As a keen reader of the espionage genre I read with interest his spy novel set in Paris in 1968. In brief the story centred around the ageing spymaster Freddy Craven based in the British embassy in Paris and his protege Will Flemyng whose brother Abel, also a spy, may have been compromised based on information provided by East German agent Kristof. The Press play a big role in the development of the novel. It was a age when there were fewer gizmos and written in the style of another journalist turned writer Gerald Seymour. Henry Porter, another successful journalist well known to the Rust, wrote Brandenburg a spy novel based in Berlin in 1989. Naughtie also evokes well the Paris of 1968: the student riots, the cemetery Pere Lachaise where a murder is committed, its bistros and ambience.

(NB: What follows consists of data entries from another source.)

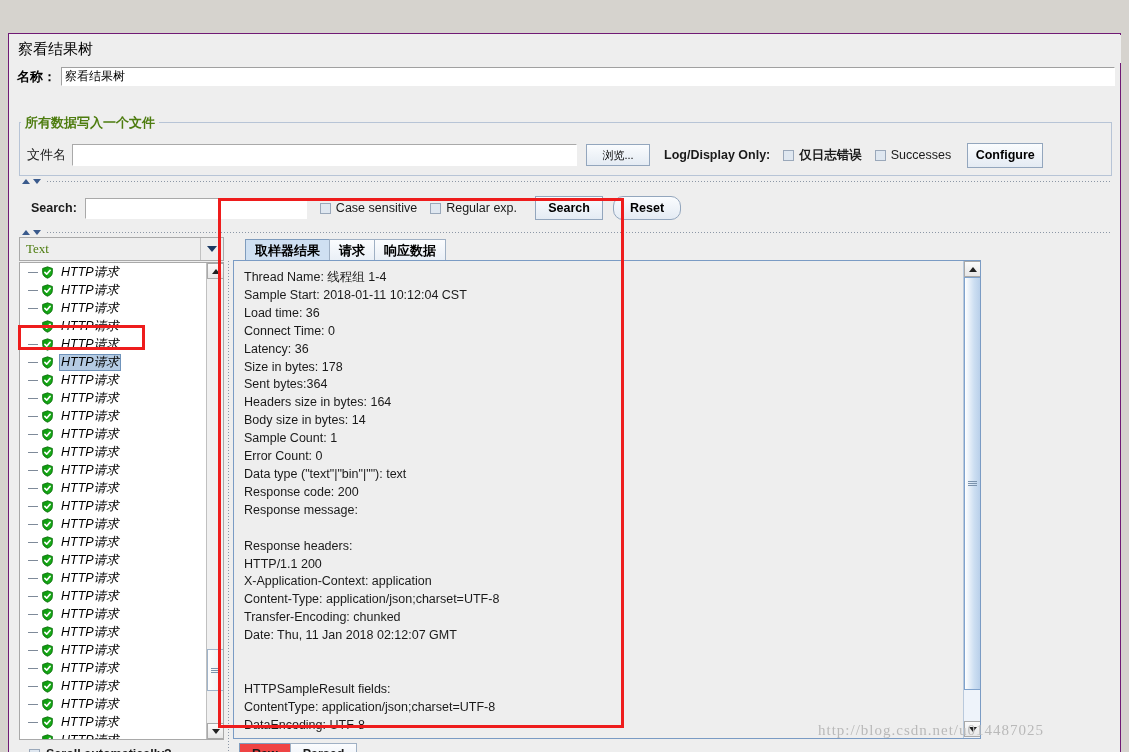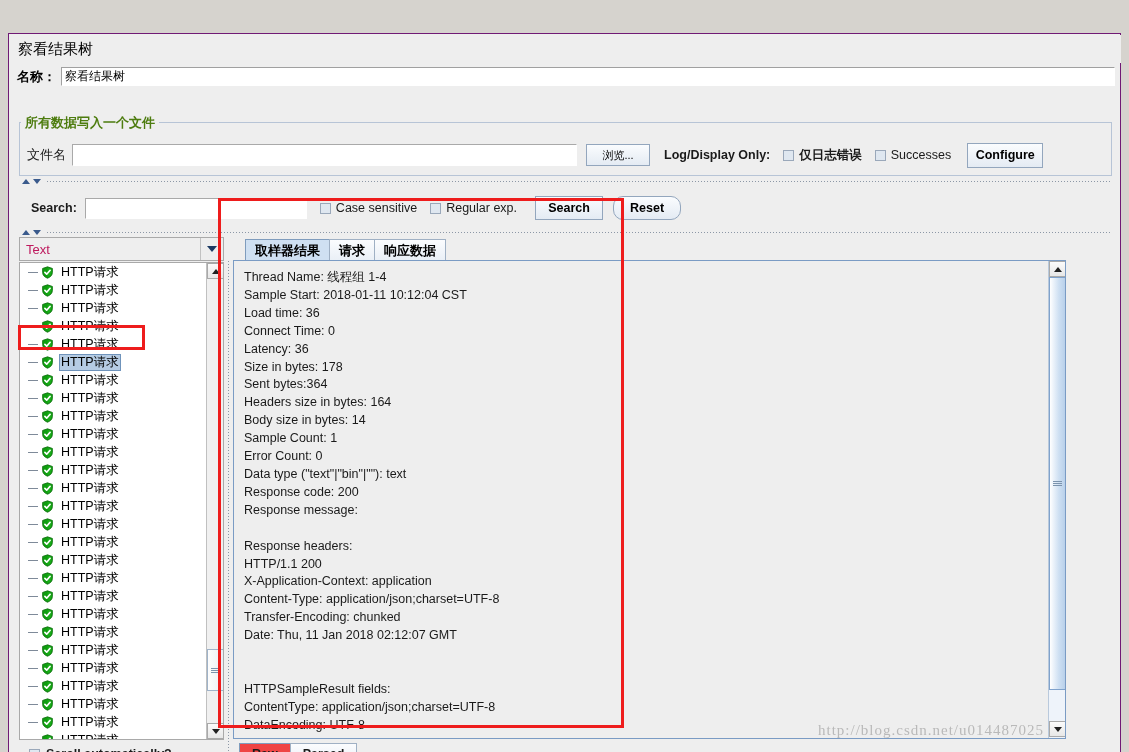--- a/index.html
+++ b/index.html
@@ -100,7 +100,7 @@
     background:#eeeeee;border:1px solid #a9a9a9;box-sizing:border-box;
     display:flex;align-items:center;
   }
-  .combo-val{flex:1;font-size:13px;padding-left:6px;color:#be185d;}
+  .combo-val{flex:1;font-size:13px;padding-left:6px;color:#4d7c0f;font-family:Liberation Serif, serif;}
   .combo-arrow{
     width:22px;height:100%;display:flex;align-items:center;justify-content:center;
     border-left:1px solid #c2c2c2;

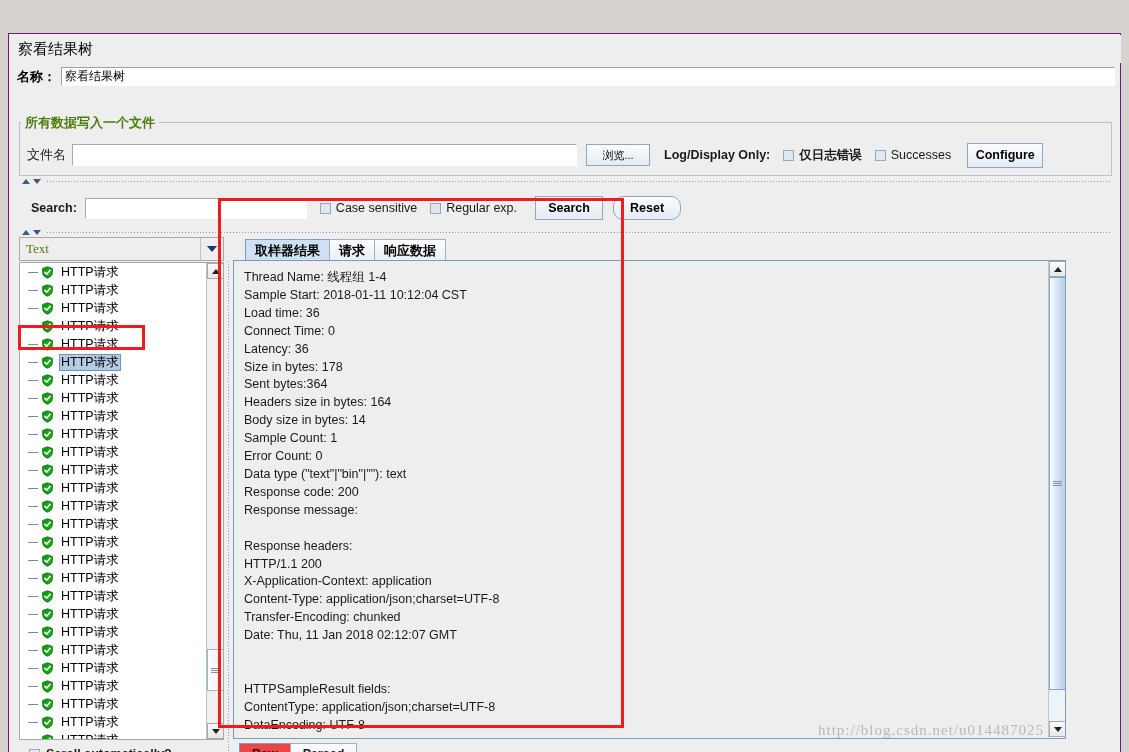--- a/index.html
+++ b/index.html
@@ -113,7 +113,7 @@
     position:absolute;left:0;top:25px;width:205px;height:478px;
     background:#ffffff;border:1px solid #a9a9a9;box-sizing:border-box;overflow:hidden;
   }
-  .treelist{position:absolute;left:0;top:0;width:186px;}
+  .treelist{position:absolute;left:0;top:0;width:186px;font-style:italic;}
   .trow{height:18px;display:flex;align-items:center;position:relative;padding-left:8px;}
   .tdash{width:10px;height:1px;background:#7e8a99;margin-right:3px;flex:none;}
   .shield{width:13px;height:13px;flex:none;margin-right:5px;position:relative;}

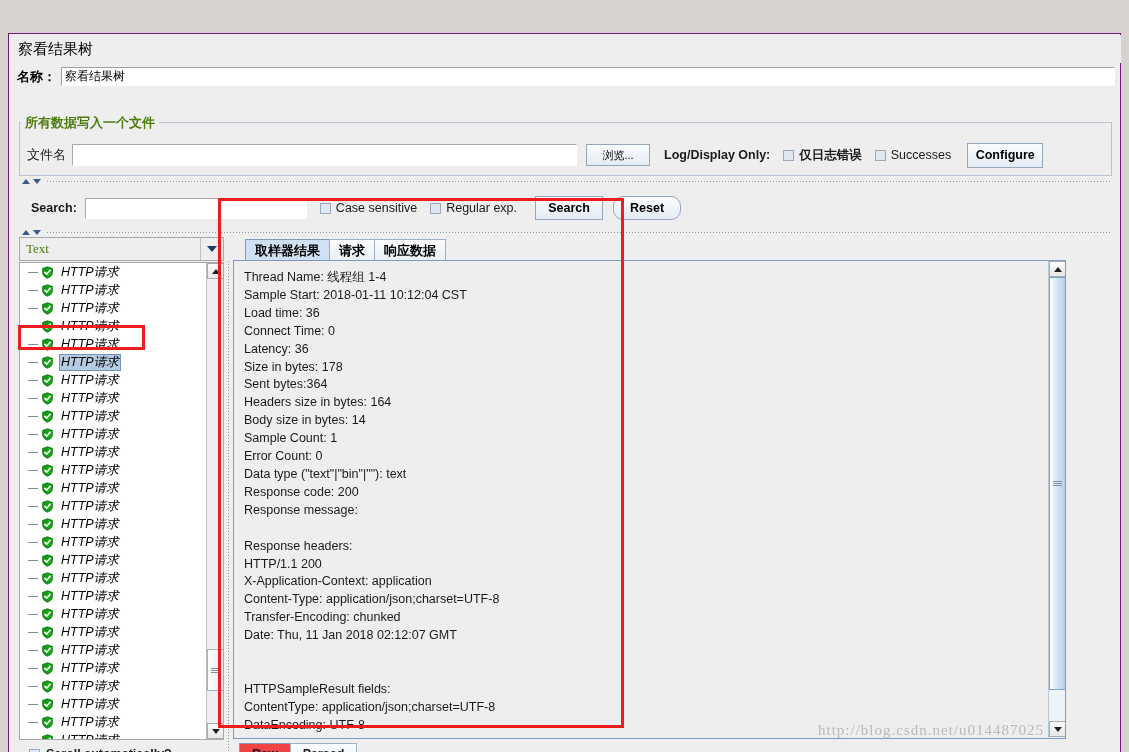--- a/index.html
+++ b/index.html
@@ -154,7 +154,7 @@
   }
   .tab.active{background:#cfe0f2;border-color:#7f9cbd;}
   .resultbox{
-    position:absolute;left:0;top:23px;width:833px;height:479px;
+    position:absolute;left:0;top:23px;width:748px;height:479px;
     background:#eeeeee;border:1px solid #7a9bc4;box-sizing:border-box;overflow:hidden;
   }
   .restext{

As a proud Caledonian he cannot resist switching the story to the Highlands where the third brother Mungo, not a spy, lives. It’s a page turner though the end is not wholly satisfactory.
The deceptions – or are they?- are not always easy to follow and it beggars belief that Will would work so closely with a journalist Maria to unravel the murder. Naughtie does his home work and has produced a well researched and absorbing espionage novel.